Under Arts 2 and 3(1)(a) of the Statute of the Special Tribunal for Lebanon, and Art 212 of the Lebanese Criminal Code, Ayyash was found guilty on 5 counts; namely, (1) – conspiracy aimed at committing a terrorist act (Arts 270 and 314 of the Lebanese Criminal Code); (2) – committing a terrorist act by means of an explosive device (Arts 314 of the Lebanese Criminal Code); (3) – intentional homicide of Rafik Hariri with premeditation by using explosive materials (Arts 547 and 549 (1) and (7) of the Lebanese Criminal Code); (4) intentional homicide of 21 people in addition to the intentional homicide of Rafik Hariri with premeditation by using explosive materials (Arts 547 and 549 (1) and (7) of the Lebanese Criminal Code); and (5) attempted intentional homicide of 226 persons in addition to the intentional homicide of Rafik Hariri with premeditation by using explosive materials (Arts 200, 547 and 549 (1) and (7) of the Lebanese Criminal Code).
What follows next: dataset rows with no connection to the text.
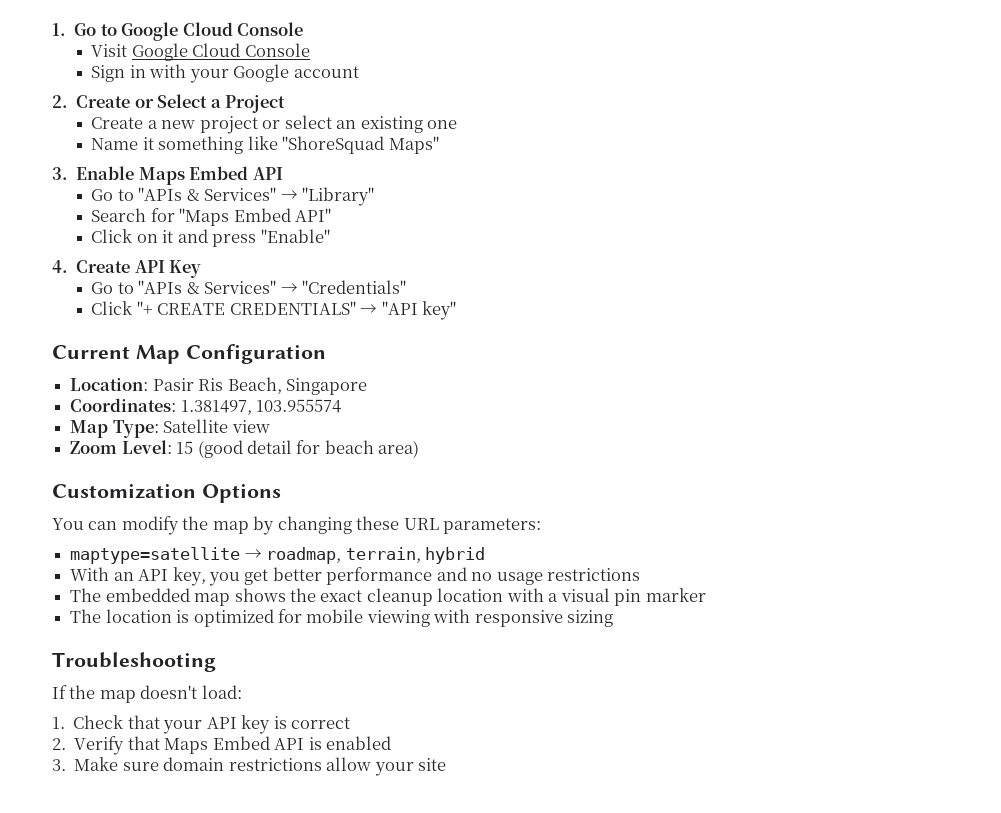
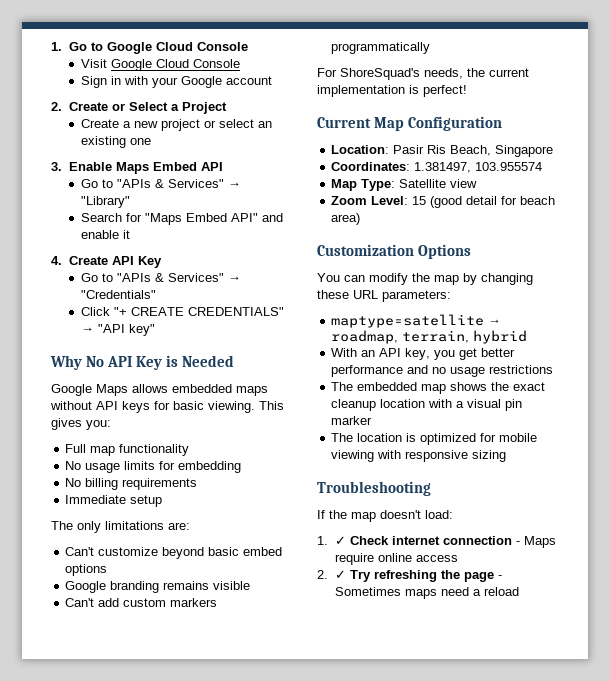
- Name it something like "ShoreSquad Maps"
- Search for "Maps Embed API"
- Click on it and press "Enable"
+ Search for "Maps Embed API" and enable it
+ Why No API Key is Needed
+ Google Maps allows embedded maps without API keys for basic viewing. This gives you:
+ Full map functionality
+ No usage limits for embedding
+ No billing requirements
+ Immediate setup
+ The only limitations are:
+ Can't customize beyond basic embed options
+ Google branding remains visible
+ Can't add custom markers programmatically
+ For ShoreSquad's needs, the current implementation is perfect!
- 1. Check that your API key is correct
- 2. Verify that Maps Embed API is enabled
- 3. Make sure domain restrictions allow your site
+ 1. ✓ Check internet connection - Maps require online access
+ 2. ✓ Try refreshing the page - Sometimes maps need a reload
The four defendants were tried in absentia and their current whereabouts remain unknown. The investigation and the trial in itself have taken 15 years and cost roughly $1 billion. Sentencing will be carried out later though Ayyash is likely to face up to life imprisonment. The verdict, although a long-awaited one, symbolizes justice for the families of the deceased and all those affected by the attack.